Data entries
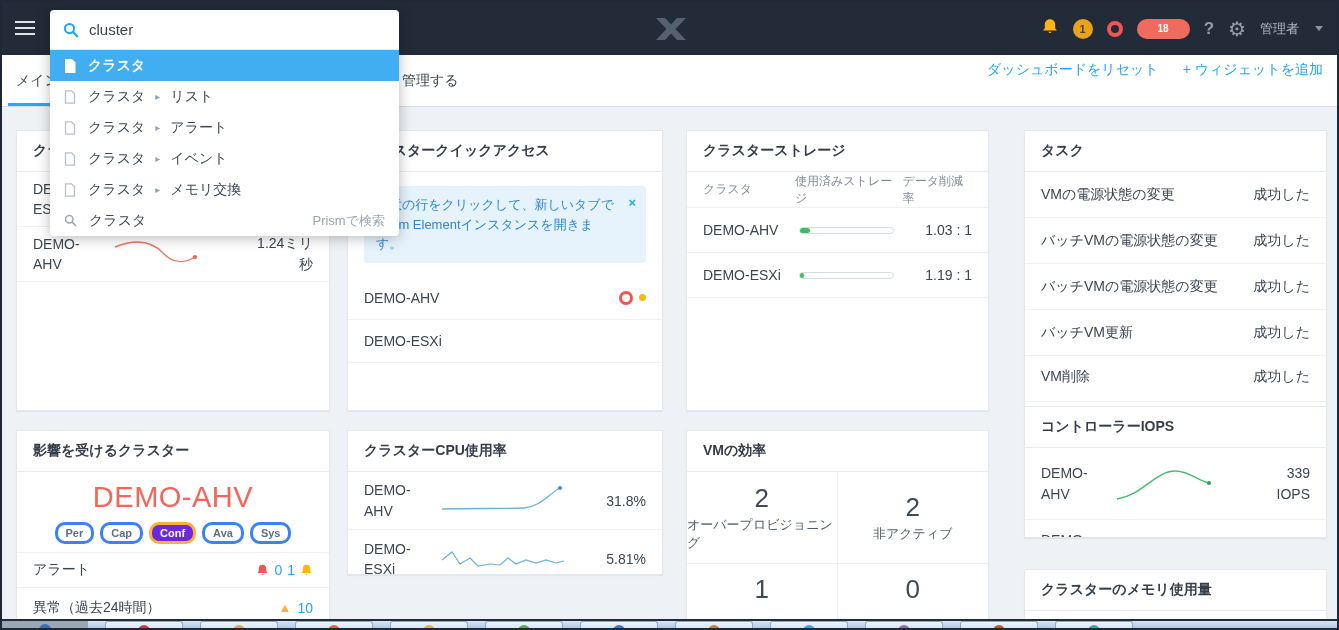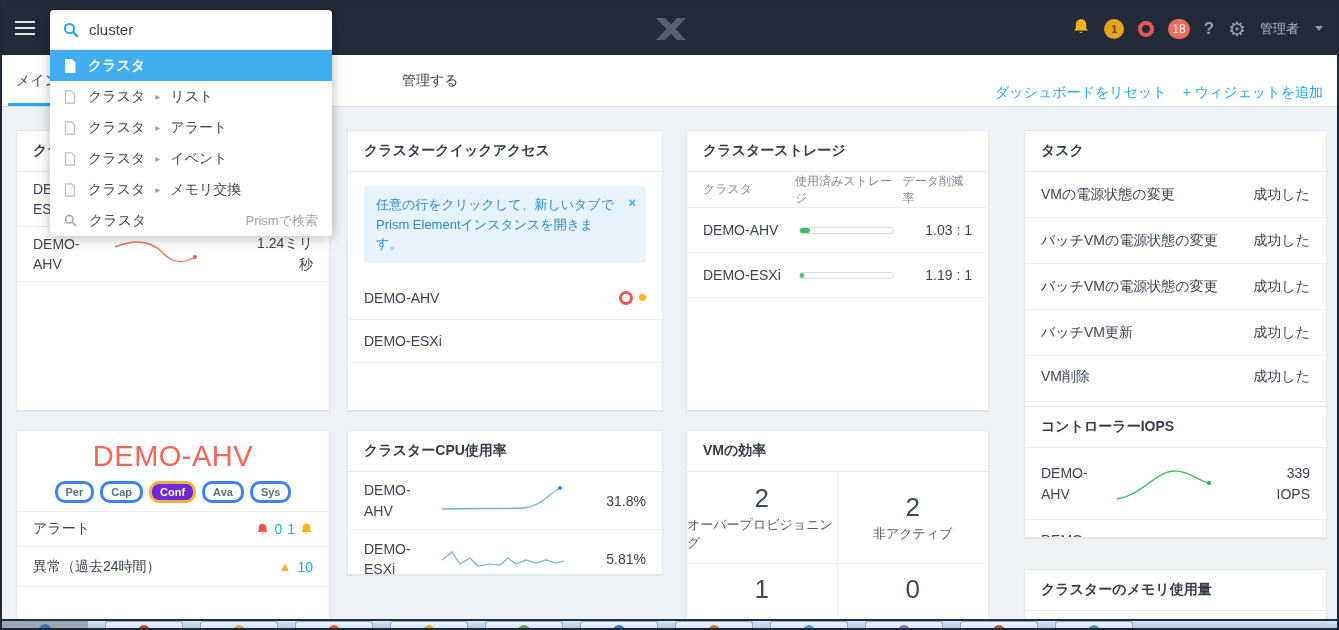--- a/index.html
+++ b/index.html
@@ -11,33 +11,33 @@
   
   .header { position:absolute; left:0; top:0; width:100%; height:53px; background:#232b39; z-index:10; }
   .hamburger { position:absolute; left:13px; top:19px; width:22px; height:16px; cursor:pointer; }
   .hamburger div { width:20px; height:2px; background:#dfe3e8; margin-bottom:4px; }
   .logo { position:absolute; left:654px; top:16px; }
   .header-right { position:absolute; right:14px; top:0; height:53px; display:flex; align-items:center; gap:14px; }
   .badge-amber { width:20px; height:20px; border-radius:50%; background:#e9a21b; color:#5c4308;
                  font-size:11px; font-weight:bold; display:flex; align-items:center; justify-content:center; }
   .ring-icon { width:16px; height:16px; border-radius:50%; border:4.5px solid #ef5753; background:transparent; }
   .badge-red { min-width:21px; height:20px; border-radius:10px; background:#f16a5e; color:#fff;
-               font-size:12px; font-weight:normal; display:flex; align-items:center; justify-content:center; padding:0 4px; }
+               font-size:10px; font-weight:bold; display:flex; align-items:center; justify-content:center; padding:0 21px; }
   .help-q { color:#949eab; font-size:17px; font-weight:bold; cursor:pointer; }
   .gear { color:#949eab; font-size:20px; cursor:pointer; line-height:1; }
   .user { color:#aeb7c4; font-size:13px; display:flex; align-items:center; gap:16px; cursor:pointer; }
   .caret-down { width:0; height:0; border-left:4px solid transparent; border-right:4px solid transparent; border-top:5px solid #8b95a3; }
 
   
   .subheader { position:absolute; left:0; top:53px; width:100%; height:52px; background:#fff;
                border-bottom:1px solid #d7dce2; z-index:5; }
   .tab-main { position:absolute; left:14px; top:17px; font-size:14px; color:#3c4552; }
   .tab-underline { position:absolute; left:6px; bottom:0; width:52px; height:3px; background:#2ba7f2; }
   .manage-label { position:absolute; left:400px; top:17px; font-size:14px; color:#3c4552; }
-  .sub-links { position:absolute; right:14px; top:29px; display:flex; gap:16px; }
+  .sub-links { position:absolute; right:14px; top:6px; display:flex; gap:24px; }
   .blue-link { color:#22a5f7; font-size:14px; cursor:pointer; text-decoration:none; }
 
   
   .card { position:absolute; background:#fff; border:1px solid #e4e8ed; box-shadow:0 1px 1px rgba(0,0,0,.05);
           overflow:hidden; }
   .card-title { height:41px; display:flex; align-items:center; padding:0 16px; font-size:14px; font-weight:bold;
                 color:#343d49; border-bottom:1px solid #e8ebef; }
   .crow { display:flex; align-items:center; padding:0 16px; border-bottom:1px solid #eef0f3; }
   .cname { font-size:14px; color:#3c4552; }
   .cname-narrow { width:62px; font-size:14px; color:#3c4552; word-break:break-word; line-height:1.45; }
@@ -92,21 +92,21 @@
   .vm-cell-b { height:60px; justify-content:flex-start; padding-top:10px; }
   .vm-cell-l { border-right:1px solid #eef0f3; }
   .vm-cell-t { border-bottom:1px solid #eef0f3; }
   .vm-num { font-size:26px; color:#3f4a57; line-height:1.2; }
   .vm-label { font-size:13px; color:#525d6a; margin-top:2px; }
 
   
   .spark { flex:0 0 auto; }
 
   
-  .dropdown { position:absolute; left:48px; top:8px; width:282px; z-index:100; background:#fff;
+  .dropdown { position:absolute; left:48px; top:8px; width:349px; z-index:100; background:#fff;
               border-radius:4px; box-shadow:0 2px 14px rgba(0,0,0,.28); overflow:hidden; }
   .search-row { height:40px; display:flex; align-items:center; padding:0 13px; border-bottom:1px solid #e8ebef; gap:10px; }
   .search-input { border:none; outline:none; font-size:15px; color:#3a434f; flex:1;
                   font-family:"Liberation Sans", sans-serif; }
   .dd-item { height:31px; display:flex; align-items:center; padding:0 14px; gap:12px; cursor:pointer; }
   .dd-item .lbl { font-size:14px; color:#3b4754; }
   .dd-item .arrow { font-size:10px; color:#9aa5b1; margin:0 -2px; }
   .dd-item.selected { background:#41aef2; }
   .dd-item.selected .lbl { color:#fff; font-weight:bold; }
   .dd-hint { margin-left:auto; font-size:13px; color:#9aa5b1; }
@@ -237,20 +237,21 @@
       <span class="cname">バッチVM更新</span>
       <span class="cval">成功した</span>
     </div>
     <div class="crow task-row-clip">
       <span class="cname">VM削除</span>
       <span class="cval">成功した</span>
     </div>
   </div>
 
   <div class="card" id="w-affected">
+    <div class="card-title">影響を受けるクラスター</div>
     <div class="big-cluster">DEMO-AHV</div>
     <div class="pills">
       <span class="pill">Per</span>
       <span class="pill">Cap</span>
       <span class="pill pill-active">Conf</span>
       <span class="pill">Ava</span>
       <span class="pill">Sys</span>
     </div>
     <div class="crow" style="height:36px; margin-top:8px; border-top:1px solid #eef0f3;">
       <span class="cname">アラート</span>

### PROBLEM TO WORK ON
Scan the lines above for "color:#aeb7c4; font-size:13px; display:flex;" and for "flex:0 0 auto;". Repeat exactly the line holding each of them and every line in between.

### TASK RESPONSE
   .user { color:#aeb7c4; font-size:13px; display:flex; align-items:center; gap:16px; cursor:pointer; }
   .caret-down { width:0; height:0; border-left:4px solid transparent; border-right:4px solid transparent; border-top:5px solid #8b95a3; }
 
   
   .subheader { position:absolute; left:0; top:53px; width:100%; height:52px; background:#fff;
                border-bottom:1px solid #d7dce2; z-index:5; }
   .tab-main { position:absolute; left:14px; top:17px; font-size:14px; color:#3c4552; }
   .tab-underline { position:absolute; left:6px; bottom:0; width:52px; height:3px; background:#2ba7f2; }
   .manage-label { position:absolute; left:400px; top:17px; font-size:14px; color:#3c4552; }
-  .sub-links { position:absolute; right:14px; top:29px; display:flex; gap:16px; }
+  .sub-links { position:absolute; right:14px; top:6px; display:flex; gap:24px; }
   .blue-link { color:#22a5f7; font-size:14px; cursor:pointer; text-decoration:none; }
 
   
   .card { position:absolute; background:#fff; border:1px solid #e4e8ed; box-shadow:0 1px 1px rgba(0,0,0,.05);
           overflow:hidden; }
   .card-title { height:41px; display:flex; align-items:center; padding:0 16px; font-size:14px; font-weight:bold;
                 color:#343d49; border-bottom:1px solid #e8ebef; }
   .crow { display:flex; align-items:center; padding:0 16px; border-bottom:1px solid #eef0f3; }
   .cname { font-size:14px; color:#3c4552; }
   .cname-narrow { width:62px; font-size:14px; color:#3c4552; word-break:break-word; line-height:1.45; }
@@ -92,21 +92,21 @@
   .vm-cell-b { height:60px; justify-content:flex-start; padding-top:10px; }
   .vm-cell-l { border-right:1px solid #eef0f3; }
   .vm-cell-t { border-bottom:1px solid #eef0f3; }
   .vm-num { font-size:26px; color:#3f4a57; line-height:1.2; }
   .vm-label { font-size:13px; color:#525d6a; margin-top:2px; }
 
   
   .spark { flex:0 0 auto; }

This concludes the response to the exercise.